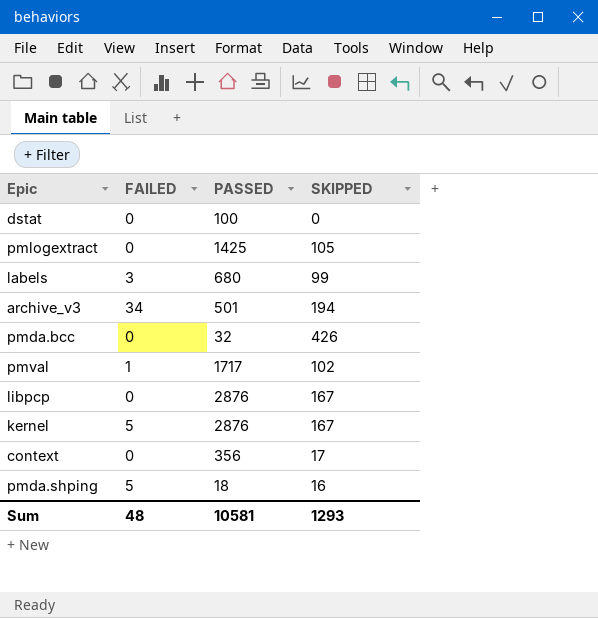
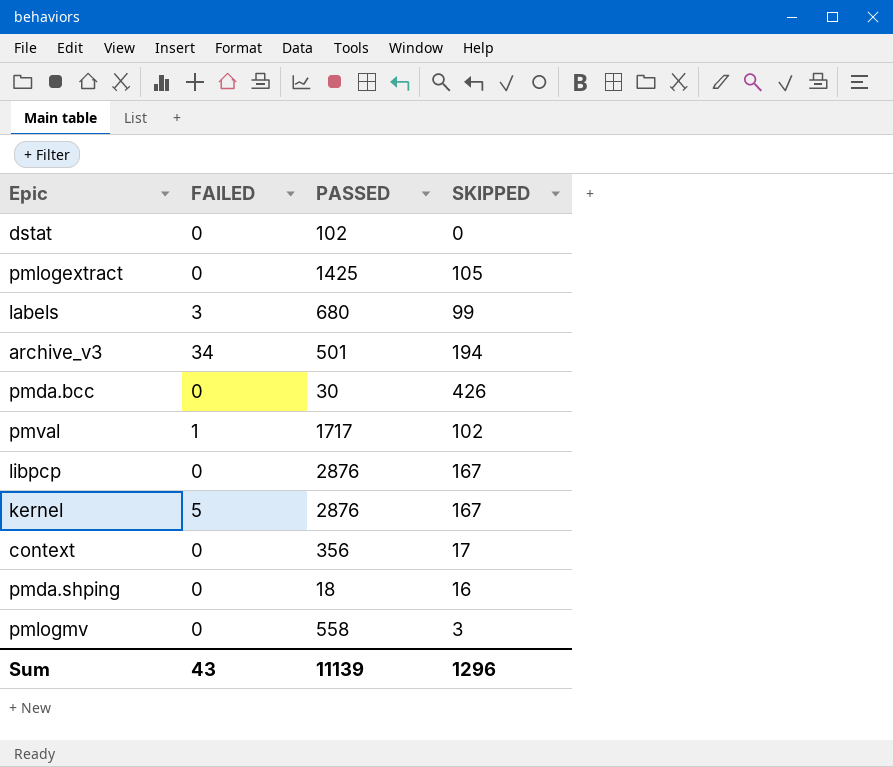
dstat | PASSED: 100 -> 102
pmda.bcc | PASSED: 32 -> 30
pmda.shping | FAILED: 5 -> 0
row pmlogmv: none -> 0 | 558 | 3
Sum | FAILED: 48 -> 43
Sum | PASSED: 10581 -> 11139
Sum | SKIPPED: 1293 -> 1296

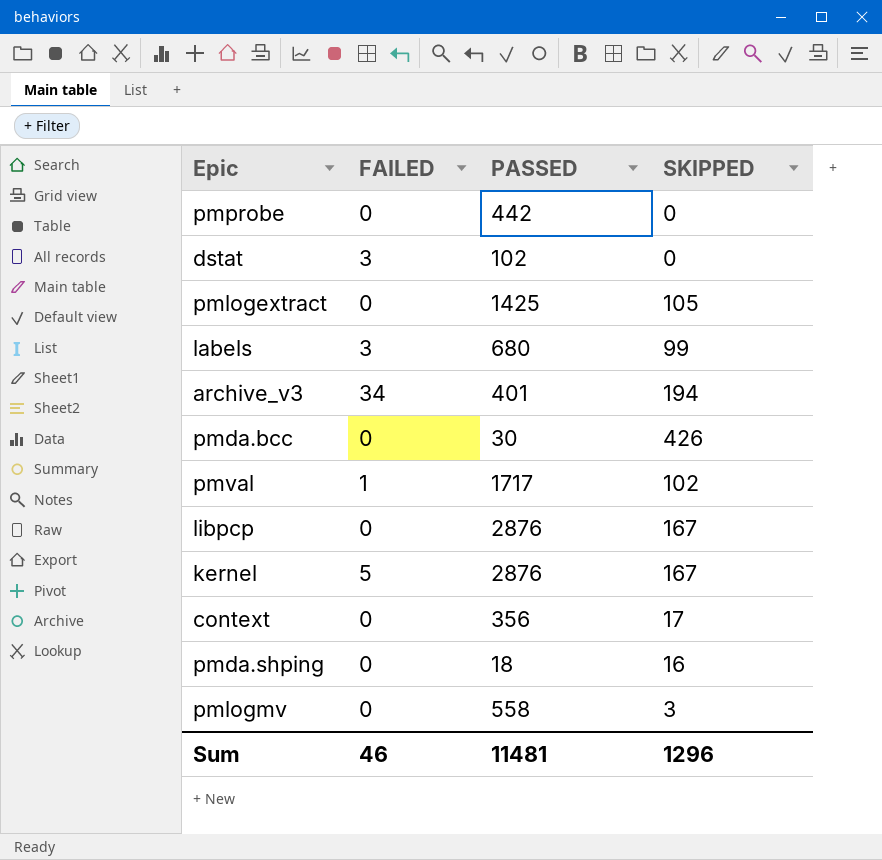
row pmprobe: none -> 0 | 442 | 0
dstat | FAILED: 0 -> 3
archive_v3 | PASSED: 501 -> 401
Sum | FAILED: 43 -> 46
Sum | PASSED: 11139 -> 11481

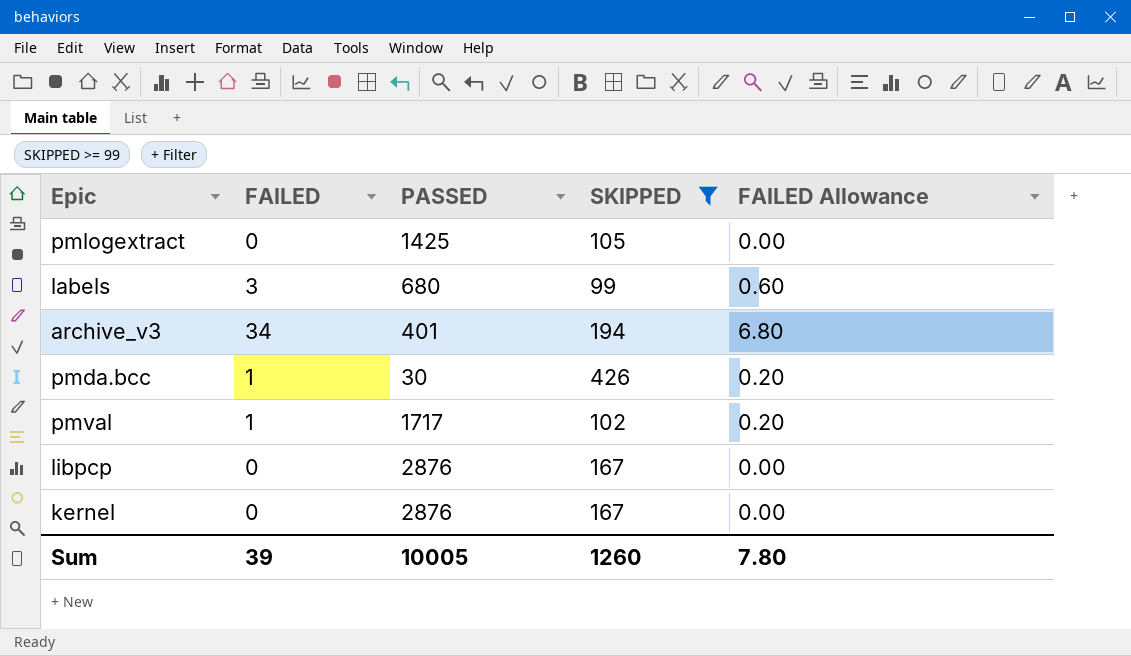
filter: none -> SKIPPED >= 99
column FAILED Allowance | formula: none -> [FAILED] * 0.2
pmda.bcc | FAILED: 0 -> 1
kernel | FAILED: 5 -> 0
Sum | FAILED: 46 -> 39
Sum | PASSED: 11481 -> 10005
Sum | SKIPPED: 1296 -> 1260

++++++++

■ What is required: I'd like the records above given again exactly, please, without the pictures.

■ Response:
dstat | PASSED: 100 -> 102
pmda.bcc | PASSED: 32 -> 30
pmda.shping | FAILED: 5 -> 0
row pmlogmv: none -> 0 | 558 | 3
Sum | FAILED: 48 -> 43
Sum | PASSED: 10581 -> 11139
Sum | SKIPPED: 1293 -> 1296

row pmprobe: none -> 0 | 442 | 0
dstat | FAILED: 0 -> 3
archive_v3 | PASSED: 501 -> 401
Sum | FAILED: 43 -> 46
Sum | PASSED: 11139 -> 11481

filter: none -> SKIPPED >= 99
column FAILED Allowance | formula: none -> [FAILED] * 0.2
pmda.bcc | FAILED: 0 -> 1
kernel | FAILED: 5 -> 0
Sum | FAILED: 46 -> 39
Sum | PASSED: 11481 -> 10005
Sum | SKIPPED: 1296 -> 1260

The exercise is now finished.